On Wed, 05 Oct 2011 19:23:21 +0200
Avi Kivity<address@hidden> wrote:
> On 10/05/2011 07:02 PM, Luiz Capitulino wrote:
> > On Wed, 05 Oct 2011 18:37:51 +0200
> > Avi Kivity<address@hidden> wrote:
> >
> > > On 10/05/2011 06:31 PM, Jan Kiszka wrote:
> > > > >>
> > > > >
> > > > > vm_start() should be symmetric with vm_stop(). That is, if
a piece of
> > > > > code wants to execute with vcpus stopped, it should just run
inside a
> > > > > stop/start pair.
> > > > >
> > > > > The only confusion can come from the user, if he sees
multiple stop
> > > > > events and expects that just one cont will continue the vm.
For the
> > > > > machine monitor, we should just document that the you have
to issue one
> > > > > cont for every stop event you see (plus any stops you
issue). It's not
> > > > > unnatural - the code that handles a stop_due_to_enospace can
work to fix
> > > > > the error and issue a cont, disregarding any other stops in
progress
> > > > > (due to a user pressing the stop button, or migration, or
cpu hotplug,
> > > > > or whatever). For the human monitor, it's not so intuitive,
but the
> > > > > situation is so rare we can just rely on the user to issue
cont again.
> > > >
> > > > Making this kind of user-visible change would be a bad idea.
> > >
> > > The current situation is a bad idea.
> >
> > Let's take the migration use-case as an example (ie. the user stops the VM
> > before performing the migration). Today, if migration fails,
> > migrate_fd_put_ready() will call vm_start() which will put the VM to
> > run again.
> >
> > But if we implement the ref count idea, then vm_start() will just "unlock"

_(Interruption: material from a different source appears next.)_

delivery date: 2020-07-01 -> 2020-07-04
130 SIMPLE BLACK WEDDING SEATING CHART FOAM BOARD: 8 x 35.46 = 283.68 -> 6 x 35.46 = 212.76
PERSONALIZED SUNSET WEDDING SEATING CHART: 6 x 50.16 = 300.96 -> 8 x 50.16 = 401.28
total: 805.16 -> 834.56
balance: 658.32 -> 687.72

> > migrate_fd_put_ready()'s own call to vm_stop(), that's, the user stop will
> > remain and the user is required to do a 'cont'.
> >
> > I'd probably agree that that's the ideal semantics, but chances are we're
> > going to break qmp clients here.
>
> There are two questions here. Is this autostart desirable? (IMO no,
> but haven't given it much thought).
It should be configurable at migration time I think.
> If yes, we should provide it
> somehow. If not, we should default to providing it, but switch to
> non-autostart if a newer client indicates it understands the new semantics.
That's only one example. You mention another one above: if qemu stops
itself twice, will the user be required to run 'cont' twice?